= Edward Hughes (poet) =

British poet (1772–1850)

Edward Hughes (1772 - 11 February 1850) was a Welsh clergyman and prize-winning Welsh language poet, whose bardic name was Y Dryw ("The wren").

==Life==
Hughes was born in Nannerch, Flintshire, north Wales and christened on 4 July 1772. He matriculated at Jesus College, Oxford in 1794, obtaining his Bachelor of Arts degree in 1797 and his Master of Arts degree in 1800. He was ordained and was a military chaplain for a time, including service on the Walcheren Campaign of 1809. He was later rector of Llanddulas (1814-1818) and then of Bodfari (1818 until his death in 1850).

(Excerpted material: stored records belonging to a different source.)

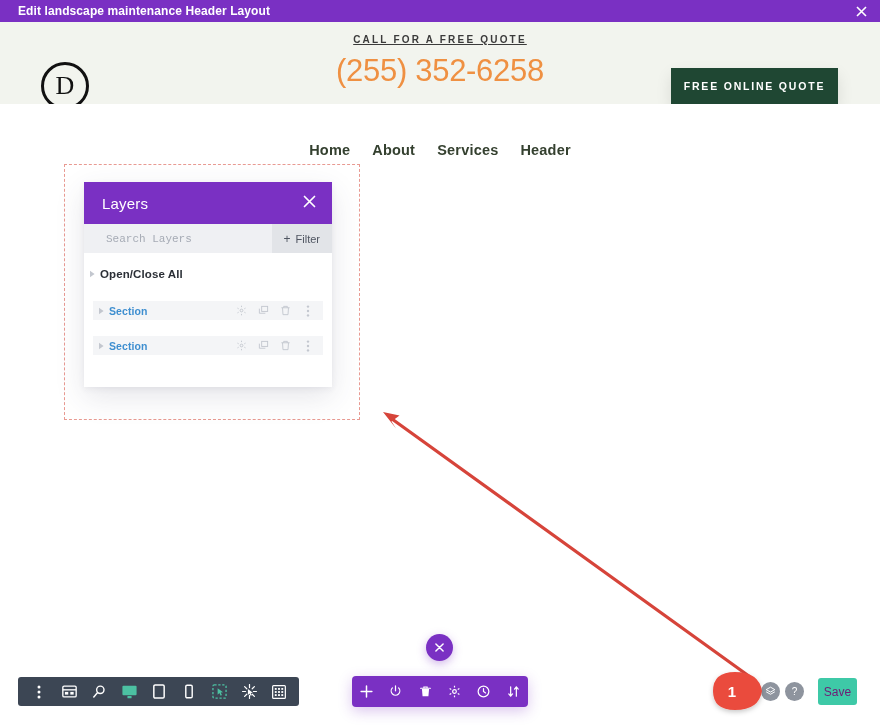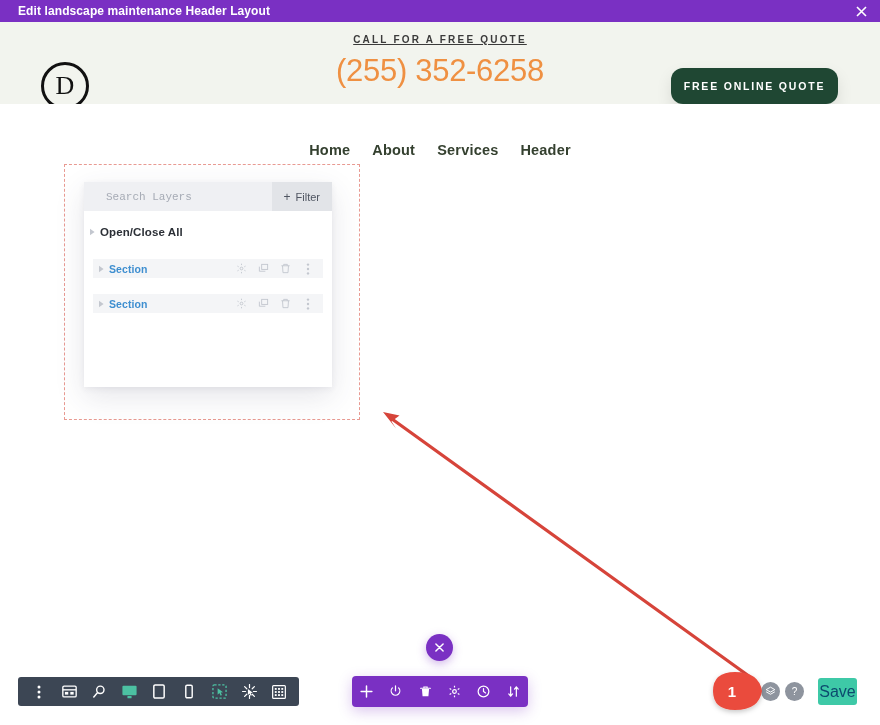"FREE ONLINE QUOTE" .quote-btn { border-radius: 12px -> none }
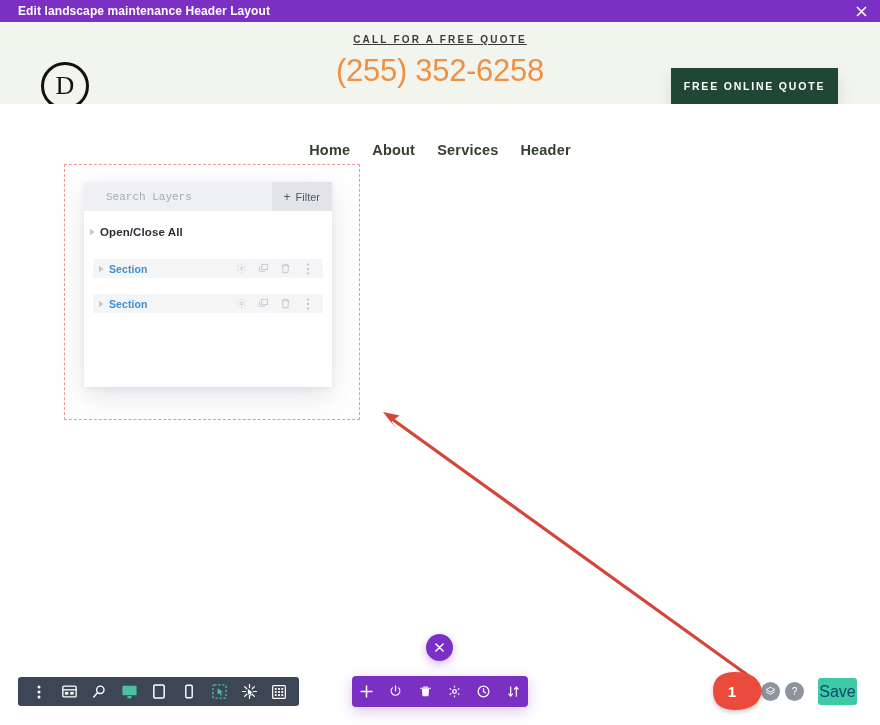"Layers" div.layers-header { html: none -> <div> <div>Layers</div> <div> <svg> <path></path> </svg> </div> </div> }
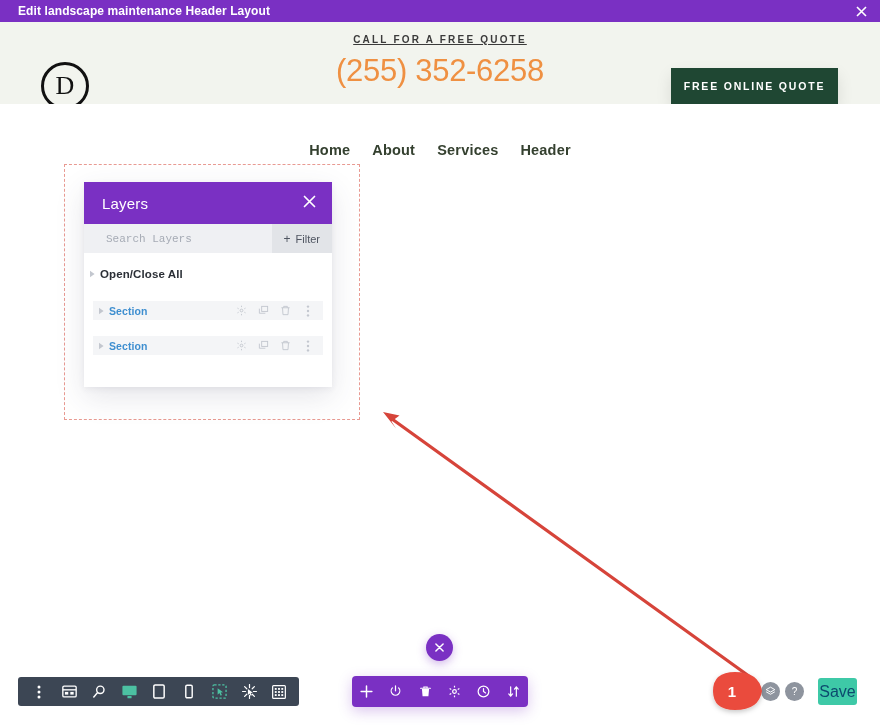"Save" .save-btn { color: #0c4a6e -> #701a75; font-size: 16px -> 12px }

He won the prize at the eisteddfod in Denbigh in 1819 for an awdl called "Elusengarwch", the adjudication being by William Owen Pughe, Robert Davies (Bardd Nantglyn) and David Richards (Dewi Silyn), although the result was controversial as many others favoured David Owen (Dewi Wyn o Eifion). Hughes won a prize offered by the Honourable Society of Cymmrodorion in 1822 for a cywydd called "Hu Gadarn" and again won prizes in the Denbigh eisteddfod of 1828, when John Blackwell (Alun) was among the adjudicators. His poems were published in various contemporary collections. He died in Bodfari on 11 February 1850, and was buried on 15 February 1850.